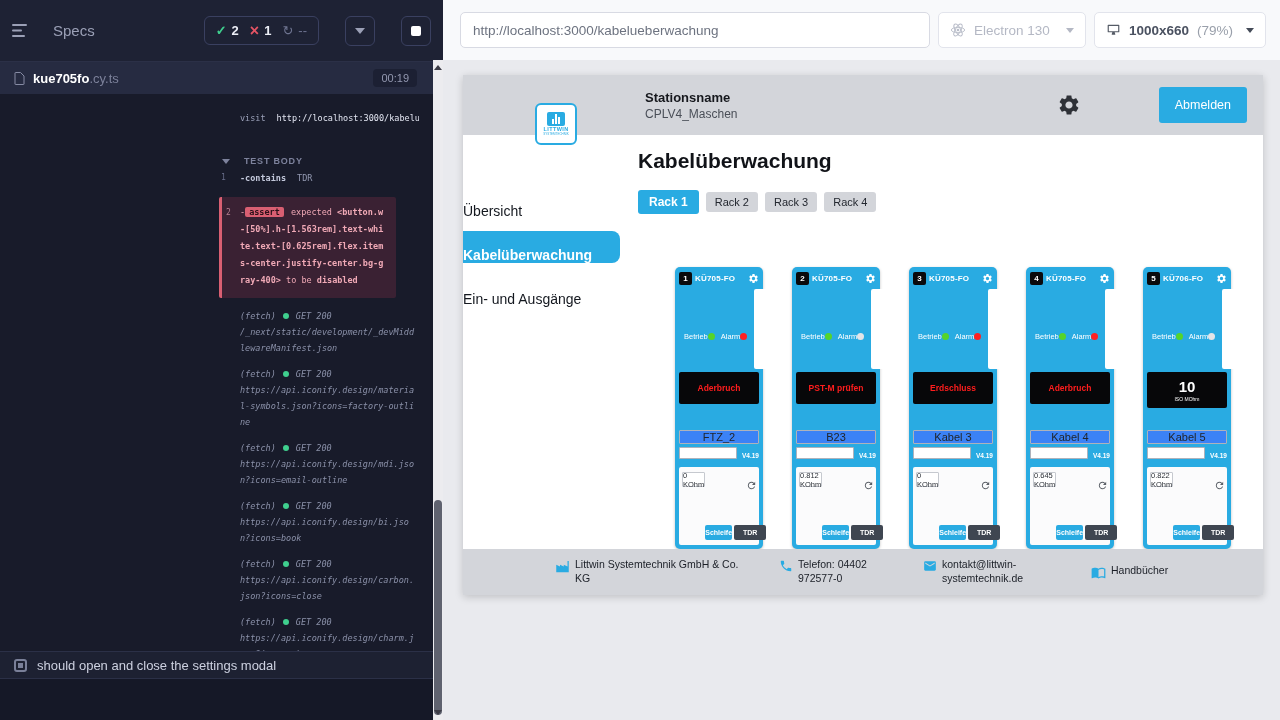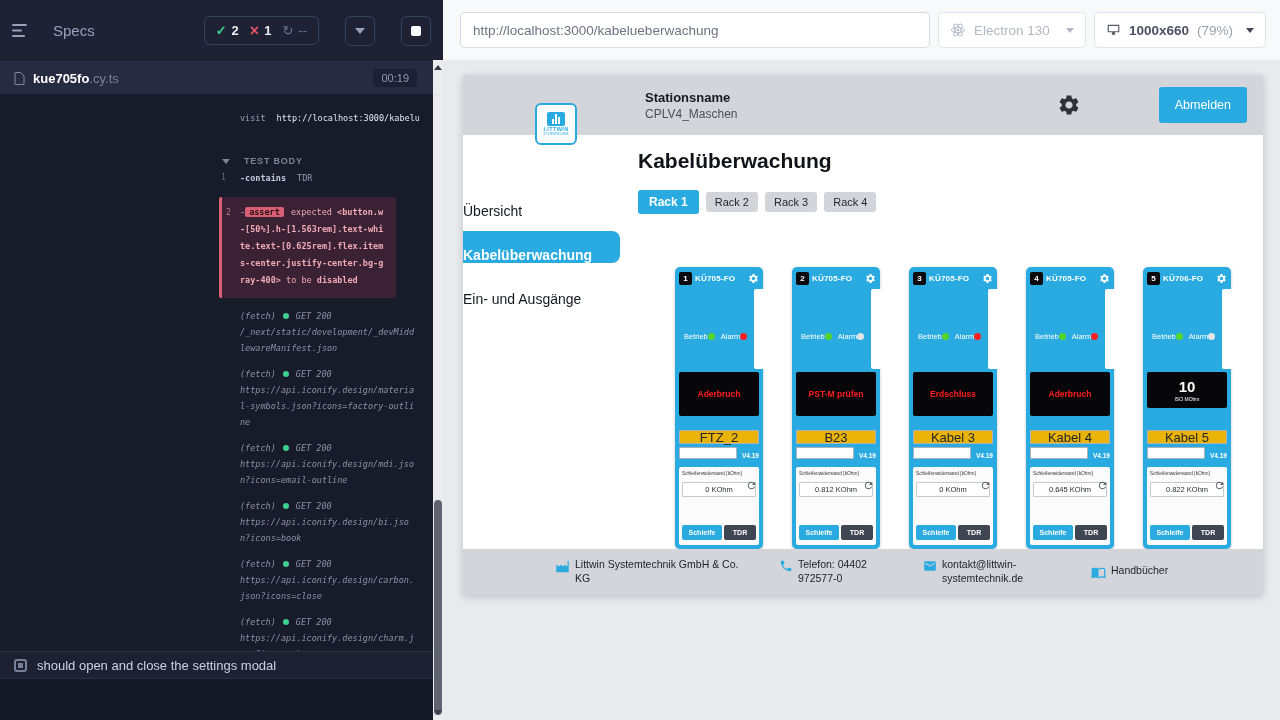--- a/index.html
+++ b/index.html
@@ -96,29 +96,29 @@
   .c-num{width:13px;height:13px;background:#0a0a0c;border-radius:2px;font-size:8px;font-weight:bold;display:flex;align-items:center;justify-content:center;flex:none}
   .c-model{font-size:8px;font-weight:bold;letter-spacing:.2px;white-space:nowrap}
   .c-gear{margin-left:auto;display:flex}
   .c-mid{display:flex;margin-top:4px;height:80px;gap:3px}
   .c-ind{flex:1;padding:14px 4px 0 5px;display:flex;flex-direction:row;gap:6px}
   .c-row{display:flex;align-items:center;justify-content:space-between;font-size:7.5px}
   .c-dot{width:7px;height:7px;border-radius:50%;flex:none}
   .c-strip{width:13px;background:#fff;border-radius:2px;flex:none}
   .c-statuswrap{height:36px;margin-top:3px}
   .c-status{background:#070709;border-radius:2px;display:flex;flex-direction:column;align-items:center;justify-content:center;text-align:center}
-  .c-status-text{height:44px;font-size:8.5px;font-weight:bold;color:#ff1d1d;padding:0 2px}
+  .c-status-text{height:32px;font-size:8.5px;font-weight:bold;color:#ff1d1d;padding:0 2px}
   .c-status-big{height:36px}
   .c-status-big .big{font-size:15px;font-weight:bold;line-height:1;color:#fff}
   .c-status-big .subu{font-size:5px;margin-top:2px;color:#fff}
-  .c-cable{margin-top:22px;height:14px;background:#eab308;border:1px solid #aeb2bb;border-radius:1px;color:#21252c;font-size:13px;display:flex;align-items:center;justify-content:center}
+  .c-cable{margin-top:22px;height:14px;background:#3b82f6;border:1px solid #aeb2bb;border-radius:1px;color:#21252c;font-size:11px;display:flex;align-items:center;justify-content:center}
   .c-version{display:flex;align-items:flex-end;margin-top:2px;height:13px}
   .c-vbox{width:58px;height:12px;background:#fff;border:1px solid #aeb2bb;border-radius:1px;display:block}
   .c-vtext{margin-left:auto;font-size:6.5px;font-weight:bold}
-  .c-lower{margin-top:8px;flex:1;background:#fbfbfc;border-radius:2px;padding:3px 3px 5px;display:flex;flex-direction:column;color:#2a2e35;position:relative}
+  .c-lower{margin-top:8px;flex:1;background:#fbfbfc;border-radius:2px;padding:3px 3px 5px;display:flex;color:#2a2e35;position:relative}
   .c-reslabel{height:10px;overflow:hidden}
   .c-reslabel .t{display:block;font-size:6px;white-space:nowrap;transform:scale(.8);transform-origin:0 50%;width:130%;color:#33373d}
   .c-refresh{position:absolute;right:2px;top:13px;display:flex}
   .c-resvalue{margin-top:2px;height:15px;border:1px solid #c6c9cf;background:#fff;border-radius:1px;font-size:7.5px;display:flex;align-items:center;justify-content:center}
   .c-btns{margin-top:auto;display:flex;gap:2px}
   .c-btn{height:15px;border:none;border-radius:2px;color:#fff;font-size:7px;font-weight:bold;font-family:"Liberation Sans",sans-serif;display:flex;align-items:center;justify-content:center}
   .c-btn-loop{flex:1;background:#29abe2}
   .c-btn-tdr{width:32px;background:#3f4651}
   .app-foot{position:absolute;left:0;right:0;bottom:0;height:46px;background:#d3d5da;display:flex;align-items:center;padding-left:92px;gap:26px;z-index:40}
   .f-item{display:flex;gap:5px;align-items:flex-start;font-size:10.5px;color:#1b1f27;line-height:1.3}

* * * * * * *

**WORK TO BE COMPLETED**.
The reply is to be one number, the count of lines in the records above that contain "none".

**ANSWER SPACE**.
4